Mark Watson, DDS in Saint Paul, Minnesota
-
Aurora Sheboygan Prices – CT ORBIT/SELLA/FOSSA/MASTOID/EAR W/O DYE is $2,800.00
At Aurora Medical Center Sheboygan, we prioritize providing our patients with comprehensive financial information upfront. For Charge Code 10000296, regarding CT ORBIT/SELLA/FOSSA/MASTOID/EAR W/O DYE, which is classified under revenue code 350 and associated with CPT code 70480, the designated fee stands at $2,800.00. Our aim through the CompareMedCosts program is to furnish you with all the details you need to make informed healthcare decisions, offering clarity and transparency around the costs associated with your care.
-
Aurora Sheboygan Prices – XR SPINE ANY LEVEL 1 VIEW is $445
At Aurora Medical Center Sheboygan, we prioritize providing our patients with comprehensive financial information upfront.
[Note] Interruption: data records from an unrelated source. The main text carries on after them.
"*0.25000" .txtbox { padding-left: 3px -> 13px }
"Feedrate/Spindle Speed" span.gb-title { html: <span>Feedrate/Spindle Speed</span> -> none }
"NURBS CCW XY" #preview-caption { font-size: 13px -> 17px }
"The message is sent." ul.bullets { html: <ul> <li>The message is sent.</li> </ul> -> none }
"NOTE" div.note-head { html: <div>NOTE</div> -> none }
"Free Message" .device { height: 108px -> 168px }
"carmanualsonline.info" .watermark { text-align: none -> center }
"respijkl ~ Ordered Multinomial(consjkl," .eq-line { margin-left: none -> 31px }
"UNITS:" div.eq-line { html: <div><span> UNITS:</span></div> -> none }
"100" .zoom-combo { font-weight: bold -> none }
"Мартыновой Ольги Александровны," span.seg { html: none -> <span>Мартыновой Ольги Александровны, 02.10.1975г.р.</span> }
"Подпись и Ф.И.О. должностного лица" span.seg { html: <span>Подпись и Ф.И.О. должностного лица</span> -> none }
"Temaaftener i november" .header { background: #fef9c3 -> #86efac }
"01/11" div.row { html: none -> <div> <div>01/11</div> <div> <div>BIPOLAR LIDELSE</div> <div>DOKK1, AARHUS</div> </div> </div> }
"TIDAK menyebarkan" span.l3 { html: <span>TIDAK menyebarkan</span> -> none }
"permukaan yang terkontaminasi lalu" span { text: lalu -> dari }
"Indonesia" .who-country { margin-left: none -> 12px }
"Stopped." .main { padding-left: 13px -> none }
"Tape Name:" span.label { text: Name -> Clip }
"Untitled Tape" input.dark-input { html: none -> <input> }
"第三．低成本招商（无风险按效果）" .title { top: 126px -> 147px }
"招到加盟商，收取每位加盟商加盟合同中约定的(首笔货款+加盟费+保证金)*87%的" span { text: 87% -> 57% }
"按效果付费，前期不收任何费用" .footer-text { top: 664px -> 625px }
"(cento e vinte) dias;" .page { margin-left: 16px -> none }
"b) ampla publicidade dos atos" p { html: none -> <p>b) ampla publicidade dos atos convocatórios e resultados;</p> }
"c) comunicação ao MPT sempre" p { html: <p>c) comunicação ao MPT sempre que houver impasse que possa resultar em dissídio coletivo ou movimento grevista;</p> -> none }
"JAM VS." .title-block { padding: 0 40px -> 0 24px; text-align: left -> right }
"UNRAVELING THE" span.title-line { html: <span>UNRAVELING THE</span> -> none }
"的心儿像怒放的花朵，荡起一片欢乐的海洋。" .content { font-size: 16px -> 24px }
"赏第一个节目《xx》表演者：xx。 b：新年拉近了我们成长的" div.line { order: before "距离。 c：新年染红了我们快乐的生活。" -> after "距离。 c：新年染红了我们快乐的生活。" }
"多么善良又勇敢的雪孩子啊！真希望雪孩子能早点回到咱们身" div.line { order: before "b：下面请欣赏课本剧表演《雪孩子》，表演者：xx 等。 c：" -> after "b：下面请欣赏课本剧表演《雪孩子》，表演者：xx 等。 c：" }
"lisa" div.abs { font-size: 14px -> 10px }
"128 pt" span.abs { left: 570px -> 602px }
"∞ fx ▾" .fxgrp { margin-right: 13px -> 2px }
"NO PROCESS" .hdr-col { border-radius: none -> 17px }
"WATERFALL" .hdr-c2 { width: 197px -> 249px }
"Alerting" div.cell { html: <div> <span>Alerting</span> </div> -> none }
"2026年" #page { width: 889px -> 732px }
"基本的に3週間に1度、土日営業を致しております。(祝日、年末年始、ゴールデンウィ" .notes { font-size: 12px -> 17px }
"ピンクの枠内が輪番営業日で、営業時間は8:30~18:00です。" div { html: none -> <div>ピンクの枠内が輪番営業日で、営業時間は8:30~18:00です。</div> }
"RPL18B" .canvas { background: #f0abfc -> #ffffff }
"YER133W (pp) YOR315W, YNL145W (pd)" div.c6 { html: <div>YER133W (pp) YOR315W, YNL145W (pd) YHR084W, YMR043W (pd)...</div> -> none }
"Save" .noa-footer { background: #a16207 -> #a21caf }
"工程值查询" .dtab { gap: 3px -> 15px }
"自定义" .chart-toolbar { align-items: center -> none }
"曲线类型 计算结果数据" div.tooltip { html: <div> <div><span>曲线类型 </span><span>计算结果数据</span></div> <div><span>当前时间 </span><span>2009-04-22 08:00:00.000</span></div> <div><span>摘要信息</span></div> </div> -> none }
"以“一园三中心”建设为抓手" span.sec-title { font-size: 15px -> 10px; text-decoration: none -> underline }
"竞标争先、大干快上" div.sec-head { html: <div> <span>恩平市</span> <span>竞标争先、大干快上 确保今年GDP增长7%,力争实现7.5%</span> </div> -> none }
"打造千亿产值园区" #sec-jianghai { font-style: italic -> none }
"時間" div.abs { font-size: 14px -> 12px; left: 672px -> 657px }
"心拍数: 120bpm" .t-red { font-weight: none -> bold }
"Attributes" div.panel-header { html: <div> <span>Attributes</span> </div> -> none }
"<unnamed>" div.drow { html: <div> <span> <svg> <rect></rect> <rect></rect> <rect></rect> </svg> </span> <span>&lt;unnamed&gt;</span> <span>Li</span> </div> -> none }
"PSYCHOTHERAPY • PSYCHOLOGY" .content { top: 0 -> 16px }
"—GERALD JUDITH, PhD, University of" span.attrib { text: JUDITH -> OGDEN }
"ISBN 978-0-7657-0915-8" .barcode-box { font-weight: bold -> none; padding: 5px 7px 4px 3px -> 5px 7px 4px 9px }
For Charge Code 10000343, regarding XR SPINE ANY LEVEL 1 VIEW, which is classified under revenue code 320 and associated with CPT code 72020, the designated fee stands at $445. Our aim through the CompareMedCosts program is to furnish you with all the details you need to make informed healthcare decisions, offering clarity and transparency around the costs associated with your care.
-
Aurora Bay Area Prices – PHYSICS CONSULT WEEKLY is $1,020.00
At Aurora Bay Area, we prioritize providing our patients with comprehensive financial information upfront. For Charge Code 10003791, regarding PHYSICS CONSULT WEEKLY, which is classified under revenue code 333 and associated with CPT code 77336, the designated fee stands at $1,020.00. Our aim through the CompareMedCosts program is to furnish you with all the details you need to make informed healthcare decisions, offering clarity and transparency around the costs associated with your care.
-
Aurora Sheboygan Prices – PALIPERIDONE PALMITATE ER 234 MG/1.5ML IM SUSY is $101.16
At Aurora Medical Center Sheboygan, we prioritize providing our patients with comprehensive financial information upfront. For Charge Code 10002800, regarding PALIPERIDONE PALMITATE ER 234 MG/1.5ML IM SUSY, which is classified under revenue code 250 and associated with CPT code J2426, the designated fee stands at $101.16. Our aim through the CompareMedCosts program is to furnish you with all the details you need to make informed healthcare decisions, offering clarity and transparency around the costs associated with your care.